Edward and Kathryn Piasecki were the original owners of this period style English Cottage, one of the first houses built in the Kingwood Heights area of West Salem. The Piaseckis moved to West Salem in 1920 when the house was built. A boating tragedy on the Oregon coast near Newport claimed the life of Edward and another Salem attorney in August of 1952 when he was 72 years old. Kathryn Piasecki continued to live in the house until 1965 when it was sold to the present owners.
(West Salem)

West Salem Methodist Church, 1219 3rd. Street NW, (LL)

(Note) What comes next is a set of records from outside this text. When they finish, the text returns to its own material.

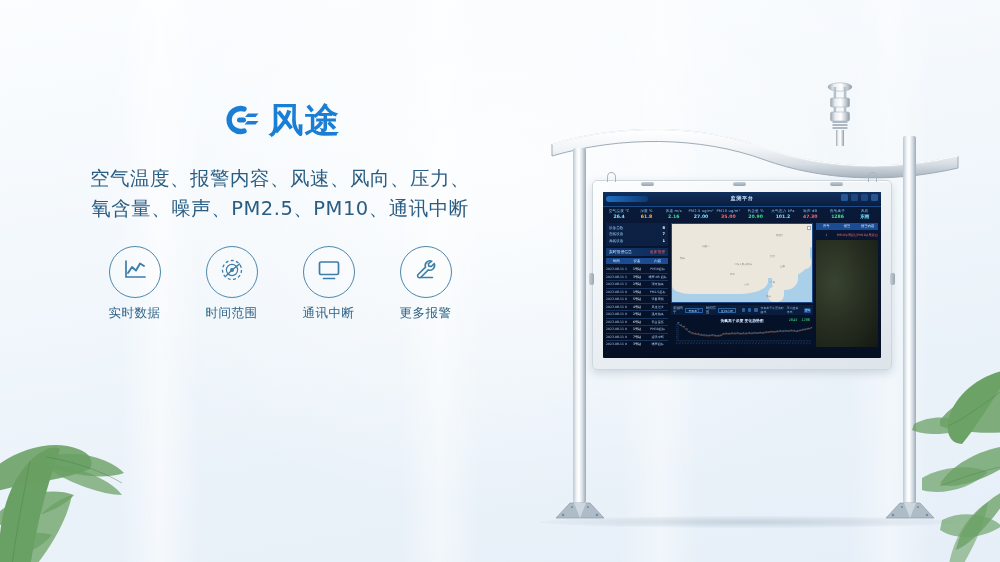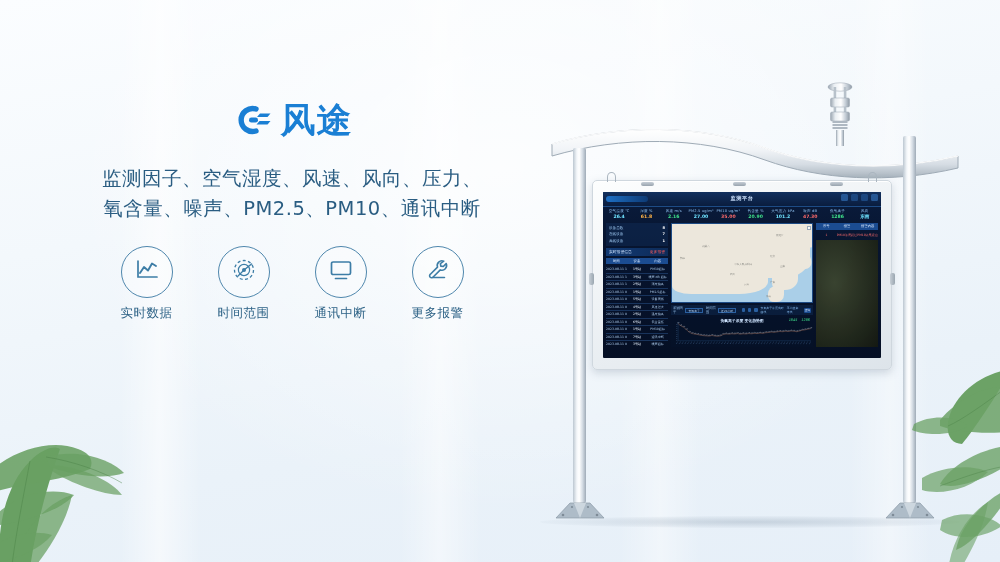--- a/index.html
+++ b/index.html
@@ -19,21 +19,21 @@
       linear-gradient(90deg,rgba(255,255,255,0) 85%,rgba(255,255,255,.40) 89%,rgba(255,255,255,0) 93%);
     pointer-events:none;
   }
   .bg-vignette{
     position:absolute; inset:0;
     background:radial-gradient(ellipse at 50% 30%,rgba(255,255,255,.75) 0%,rgba(255,255,255,0) 62%);
     pointer-events:none;
   }
 
   
-  .left-panel{ position:absolute; left:12px; top:96px; width:560px; text-align:center; }
+  .left-panel{ position:absolute; left:0; top:96px; width:560px; text-align:center; }
 
   .logo-row{ display:flex; align-items:center; justify-content:center; gap:7px; height:48px; }
   .logo-mark{ width:42px; height:40px; position:relative; }
   .logo-text{
     font-size:35px; font-weight:bold; color:#1a7fd4; letter-spacing:1px;
     font-family:"DejaVu Sans", sans-serif; line-height:1;
   }
 
   .main-title{
     margin-top:14px;
@@ -220,21 +220,21 @@
         <rect x="17" y="17.6" width="9" height="5" rx="2.4" fill="#1a7fd4"></rect>
         <path d="M28 13.5 h10.5 l-3 3.4 h-10.5 z" fill="#1a7fd4"></path>
         <path d="M27.5 21 h11 l-3 3.4 h-11 z" fill="#1a7fd4"></path>
       </svg>
     </span>
     <span class="logo-text">风途</span>
   </div>
 
 
   <div class="subtitle">
-    <div>监测因子、空气湿度、风速、风向、压力、</div>
+    <div>空气温度、报警内容、风速、风向、压力、</div>
     <div>氧含量、噪声、PM2.5、PM10、通讯中断</div>
   </div>
 
   <div class="features">
 
     <div class="feature">
       <div class="f-circle">
         <span>
           <svg width="26" height="24" viewBox="0 0 26 24">
             <path d="M4 3 V19 H23" fill="none" stroke="#3d7da6" stroke-width="1.7" stroke-linecap="round"></path>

The congregation was organized in 1910, conducting services in a one room schoolhouse and community center. In 1921 Mrs. Joseph T. Hunt donated two lots that were later sold for the lots where the church is now located. Rev. Alexander Hawthorne was pastor of the church between 1921 and 1923 and headed the drive for building funds. Construction started in the winter of 1921 with a volunteer crew with teams of horses to dig the basement. The first 1925 meeting was held in the basement. The building completed in 1926.
(West Salem)

Stoller, 1162 2nd.Street NW, (LL)

This house, circa 1880, appears to be one of the oldest in the neighborhood with very simple construction including a one-story el on rear of house. An early owner of the property was Gottlieb Stoller was purchased it in 1908 and sold it in 1919 to N. S. and Ella Wood.
(West Salem)

Duff, 1143 2nd. Street NW, (LL)

Early records show the property (and probably the circa. 1890 residence) was owned by Mrs. Agnes Duff, a nurse, around the turn of the century. A later owner was George J. Barnard, listed in Salem City Directories as a laborer. In the early 1930s the property was owned by A. N. and Emma Becker. They sold the property to H. L. Anderson in 1932 and in 1946 it was purchased by the Mennonite Brethren Church.